Gordon Brown’s bizarre grin as he delivered his doomed plan to cut MP’s expenses via YouTube has been mocked in so many quarters that I have no intention of adding much, but you know it’s bad when John Prescott calls your smile the “worst in the world”.
And he was spot on. It was strange, fleeting and fake, as if he was a latter day, living victim of the infamous and bizarre experiments with galvanic electricity that inspired Mary Shelley’s Frankenstein.
But perhaps it’s evidence that Labour is trying to snatch the optimistic agenda now that Cameron and co. have switched to extolling the virtues of austerity and talking up the mess we’re in, possibly as the size of the task they’re about to inherit dawns on them.
It was a tack also adopted by business secretary Lord Mandelson in his speech to the CBI on Wednesday, as he warned that excessive negativity and doom-mongering would lead the UK into a spiral of “inexorable economic decline”.
The culprits? The Tories, obviously, and journalists: “We seem to be seeing a deliberate political or media ploy to move us from recognising how severe the present recession is, to believing that we can never recover or be as strong again,” he said.
“Sapping our nation's will to succeed won't help us win in global markets. So we need to avoid talk of austerity becoming a licence to talk down the country and to cut back on our capabilities and confidence.

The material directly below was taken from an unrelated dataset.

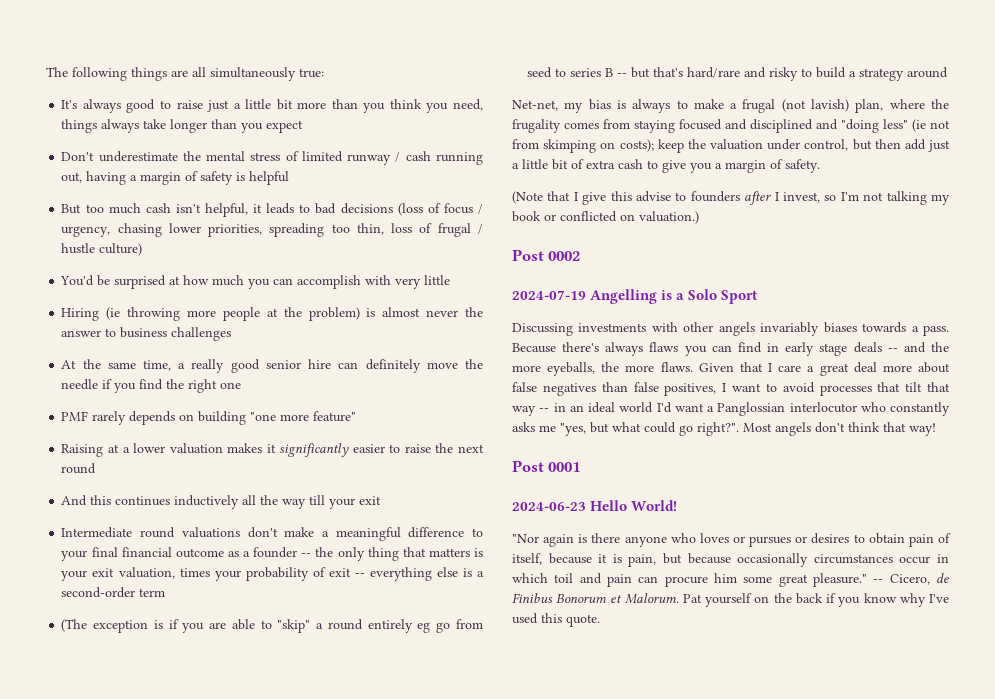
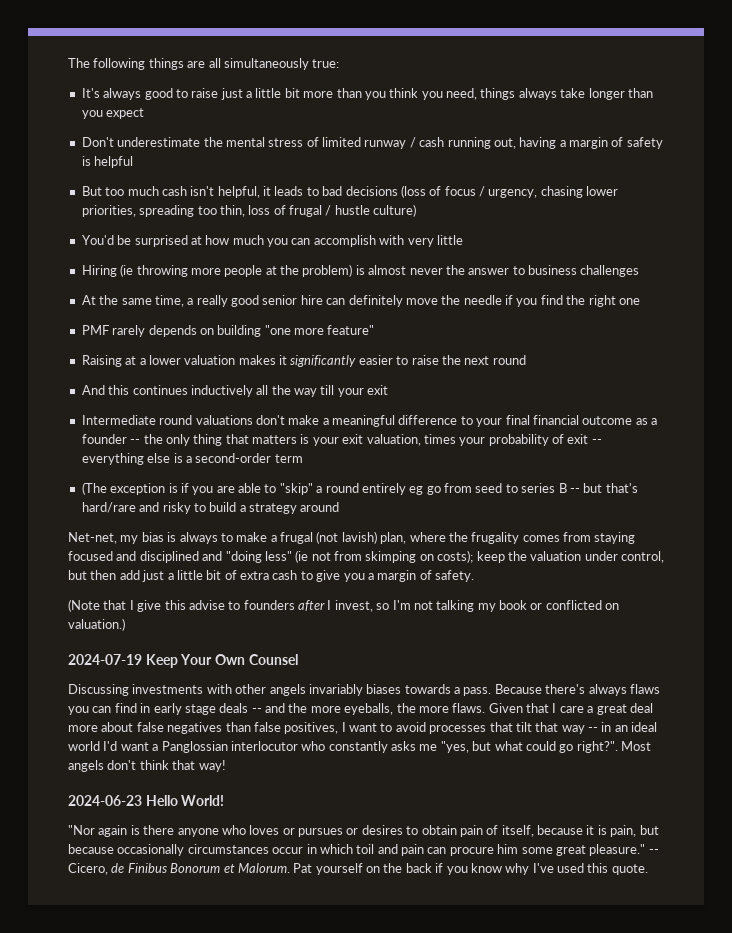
- Post 0002
- 2024-07-19 Angelling is a Solo Sport
+ 2024-07-19 Keep Your Own Counsel
- Post 0001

“If we do not have confidence in ourselves, why should others? If we do not believe in our capabilities, how are we going to persuade investors to do so?”
It’s a fair point and one made more interesting by a poll in the Financial Times last week which revealed that, when questioned about the economy’s prospects, journalists were the most negative profession. Ben Page, managing director of Ipsos MORI, told the publication that “the most miserable bastards in Britain are in fact the journalists, 96% of whom think [it] is going to get worse”.
It’s uncertain why hacks are so predisposed to gloom at the moment, but the fact that the newspaper and magazine publishing industries are on their knees probably doesn’t help. To echo a point made by FT writer Brain Groom about his own publication, here at GB we hope we cover both sides of the argument and are neither discouraging nor fancifully optimistic.
However, if the rest of the Fourth Estate do insist on talking everything down, Mandelson is right to urge us to try and be more positive. Entrepreneurs have surely been affected by general sentiment as well as economic reality, although as the recession continues, it does of course become harder to separate the two. Could negativity mean that yesterday’s cost-cutting measure is today’s job cut? I believe so.
If that’s the case, it’s a dangerous attitude for small businesses to adopt. Blithely cutting resources across the board could leave companies paralysed when things start to improve, and even delay the much anticipated upturn if enough business owners are plagued by pessimism.
In The Guardian, Andrew Sparrow wrote that Mandelson’s speech suggested that the recession is “a psychological as well as economic event”. The danger is that the psychological event becomes an economic one as pessimism creates a damaging negative feedback loop. Chin up.